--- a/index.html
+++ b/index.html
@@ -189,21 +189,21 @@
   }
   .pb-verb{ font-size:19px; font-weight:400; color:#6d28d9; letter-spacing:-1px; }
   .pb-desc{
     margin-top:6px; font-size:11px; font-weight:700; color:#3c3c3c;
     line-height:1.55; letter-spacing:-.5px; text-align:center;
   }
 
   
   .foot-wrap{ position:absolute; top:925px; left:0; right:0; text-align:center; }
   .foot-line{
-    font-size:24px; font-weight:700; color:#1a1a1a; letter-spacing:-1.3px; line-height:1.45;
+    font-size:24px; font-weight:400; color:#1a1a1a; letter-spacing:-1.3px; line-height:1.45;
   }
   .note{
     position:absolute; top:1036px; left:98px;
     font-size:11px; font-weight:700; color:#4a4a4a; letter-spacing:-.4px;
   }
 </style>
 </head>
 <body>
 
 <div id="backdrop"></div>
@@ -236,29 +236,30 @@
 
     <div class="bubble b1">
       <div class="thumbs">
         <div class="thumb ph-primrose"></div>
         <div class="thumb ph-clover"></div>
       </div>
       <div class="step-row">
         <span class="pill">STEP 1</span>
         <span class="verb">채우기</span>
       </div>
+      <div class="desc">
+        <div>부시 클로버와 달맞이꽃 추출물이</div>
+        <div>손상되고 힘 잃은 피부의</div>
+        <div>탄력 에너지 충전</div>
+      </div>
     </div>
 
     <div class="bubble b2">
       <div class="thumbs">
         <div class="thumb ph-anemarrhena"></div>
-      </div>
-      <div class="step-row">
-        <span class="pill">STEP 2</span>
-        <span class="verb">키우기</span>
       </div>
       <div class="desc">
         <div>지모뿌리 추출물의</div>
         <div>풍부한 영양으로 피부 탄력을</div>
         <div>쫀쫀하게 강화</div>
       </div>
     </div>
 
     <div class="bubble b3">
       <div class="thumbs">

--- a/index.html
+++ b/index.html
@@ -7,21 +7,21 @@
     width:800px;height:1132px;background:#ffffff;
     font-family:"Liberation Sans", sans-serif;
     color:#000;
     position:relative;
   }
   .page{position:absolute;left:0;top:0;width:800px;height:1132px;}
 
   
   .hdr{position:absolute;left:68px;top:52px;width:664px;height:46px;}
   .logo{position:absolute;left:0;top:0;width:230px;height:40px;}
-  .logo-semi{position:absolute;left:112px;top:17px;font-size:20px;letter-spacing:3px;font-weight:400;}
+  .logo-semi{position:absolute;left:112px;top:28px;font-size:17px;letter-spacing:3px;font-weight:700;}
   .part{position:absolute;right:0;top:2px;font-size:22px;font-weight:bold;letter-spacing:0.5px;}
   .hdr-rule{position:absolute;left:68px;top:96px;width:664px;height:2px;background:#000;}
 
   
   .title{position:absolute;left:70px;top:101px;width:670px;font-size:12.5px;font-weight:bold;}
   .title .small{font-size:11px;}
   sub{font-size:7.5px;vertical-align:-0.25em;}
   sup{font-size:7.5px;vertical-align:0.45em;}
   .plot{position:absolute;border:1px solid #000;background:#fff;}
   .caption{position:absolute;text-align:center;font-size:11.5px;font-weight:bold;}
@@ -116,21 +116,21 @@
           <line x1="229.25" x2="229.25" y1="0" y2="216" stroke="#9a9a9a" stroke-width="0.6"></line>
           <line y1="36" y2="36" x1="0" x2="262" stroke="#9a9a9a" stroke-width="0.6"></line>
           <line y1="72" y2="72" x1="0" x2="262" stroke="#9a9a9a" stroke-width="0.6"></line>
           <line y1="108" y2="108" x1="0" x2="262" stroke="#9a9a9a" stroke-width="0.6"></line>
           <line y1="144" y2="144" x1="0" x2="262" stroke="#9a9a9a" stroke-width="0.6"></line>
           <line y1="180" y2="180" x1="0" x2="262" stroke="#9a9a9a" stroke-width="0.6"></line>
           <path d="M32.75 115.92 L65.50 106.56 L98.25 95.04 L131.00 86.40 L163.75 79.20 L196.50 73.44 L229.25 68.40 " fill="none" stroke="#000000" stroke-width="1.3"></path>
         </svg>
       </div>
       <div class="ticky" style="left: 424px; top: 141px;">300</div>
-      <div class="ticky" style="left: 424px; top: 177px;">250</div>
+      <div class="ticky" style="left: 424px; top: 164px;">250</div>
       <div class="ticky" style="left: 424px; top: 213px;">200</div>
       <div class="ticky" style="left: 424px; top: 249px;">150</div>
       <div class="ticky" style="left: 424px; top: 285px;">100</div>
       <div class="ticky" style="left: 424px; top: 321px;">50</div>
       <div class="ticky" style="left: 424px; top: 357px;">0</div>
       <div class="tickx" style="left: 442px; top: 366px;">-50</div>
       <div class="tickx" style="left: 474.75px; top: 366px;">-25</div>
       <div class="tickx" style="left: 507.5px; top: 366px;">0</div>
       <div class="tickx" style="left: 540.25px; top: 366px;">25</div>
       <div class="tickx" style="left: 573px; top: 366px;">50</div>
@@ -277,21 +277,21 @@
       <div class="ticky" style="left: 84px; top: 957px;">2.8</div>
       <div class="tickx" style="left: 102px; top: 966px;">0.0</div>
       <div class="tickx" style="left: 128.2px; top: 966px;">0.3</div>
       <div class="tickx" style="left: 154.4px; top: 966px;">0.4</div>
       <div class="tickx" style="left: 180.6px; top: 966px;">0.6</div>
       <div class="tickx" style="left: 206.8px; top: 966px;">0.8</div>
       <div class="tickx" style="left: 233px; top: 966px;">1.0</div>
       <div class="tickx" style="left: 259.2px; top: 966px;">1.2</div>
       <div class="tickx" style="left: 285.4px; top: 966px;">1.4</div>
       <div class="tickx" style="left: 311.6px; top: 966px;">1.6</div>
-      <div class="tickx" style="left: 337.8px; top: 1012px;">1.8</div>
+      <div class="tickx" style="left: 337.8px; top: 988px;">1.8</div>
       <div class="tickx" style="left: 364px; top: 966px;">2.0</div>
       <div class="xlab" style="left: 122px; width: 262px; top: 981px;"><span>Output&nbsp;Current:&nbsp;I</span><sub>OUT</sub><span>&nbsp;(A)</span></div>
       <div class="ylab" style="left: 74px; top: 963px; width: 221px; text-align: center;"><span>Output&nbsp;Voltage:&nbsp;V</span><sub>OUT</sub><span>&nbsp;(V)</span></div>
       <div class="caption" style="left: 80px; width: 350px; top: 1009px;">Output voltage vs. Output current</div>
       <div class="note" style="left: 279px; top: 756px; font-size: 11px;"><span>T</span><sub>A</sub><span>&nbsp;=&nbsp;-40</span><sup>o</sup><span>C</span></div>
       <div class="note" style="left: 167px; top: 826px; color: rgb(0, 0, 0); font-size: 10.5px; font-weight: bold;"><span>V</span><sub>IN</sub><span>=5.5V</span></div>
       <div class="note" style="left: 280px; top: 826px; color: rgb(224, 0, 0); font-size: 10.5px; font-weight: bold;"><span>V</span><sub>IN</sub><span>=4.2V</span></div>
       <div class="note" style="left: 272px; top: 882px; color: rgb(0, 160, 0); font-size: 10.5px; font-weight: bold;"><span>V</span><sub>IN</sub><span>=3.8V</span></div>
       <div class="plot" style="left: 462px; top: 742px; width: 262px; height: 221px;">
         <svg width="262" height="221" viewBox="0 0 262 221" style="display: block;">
........
WHAT TO DO. Within the data above, the lines from the one with "<div>탄력 에너지 충전</div>" to the one with "<div>풍부한 영양으로 피부 탄력을</div>" must be repeated exactly; no other line belongs in the answer.

OUTPUT FOR THIS EXERCISE.
+        <div>탄력 에너지 충전</div>
+      </div>
     </div>
 
     <div class="bubble b2">
       <div class="thumbs">
         <div class="thumb ph-anemarrhena"></div>
-      </div>
-      <div class="step-row">
-        <span class="pill">STEP 2</span>
-        <span class="verb">키우기</span>
       </div>
       <div class="desc">
         <div>지모뿌리 추출물의</div>
         <div>풍부한 영양으로 피부 탄력을</div>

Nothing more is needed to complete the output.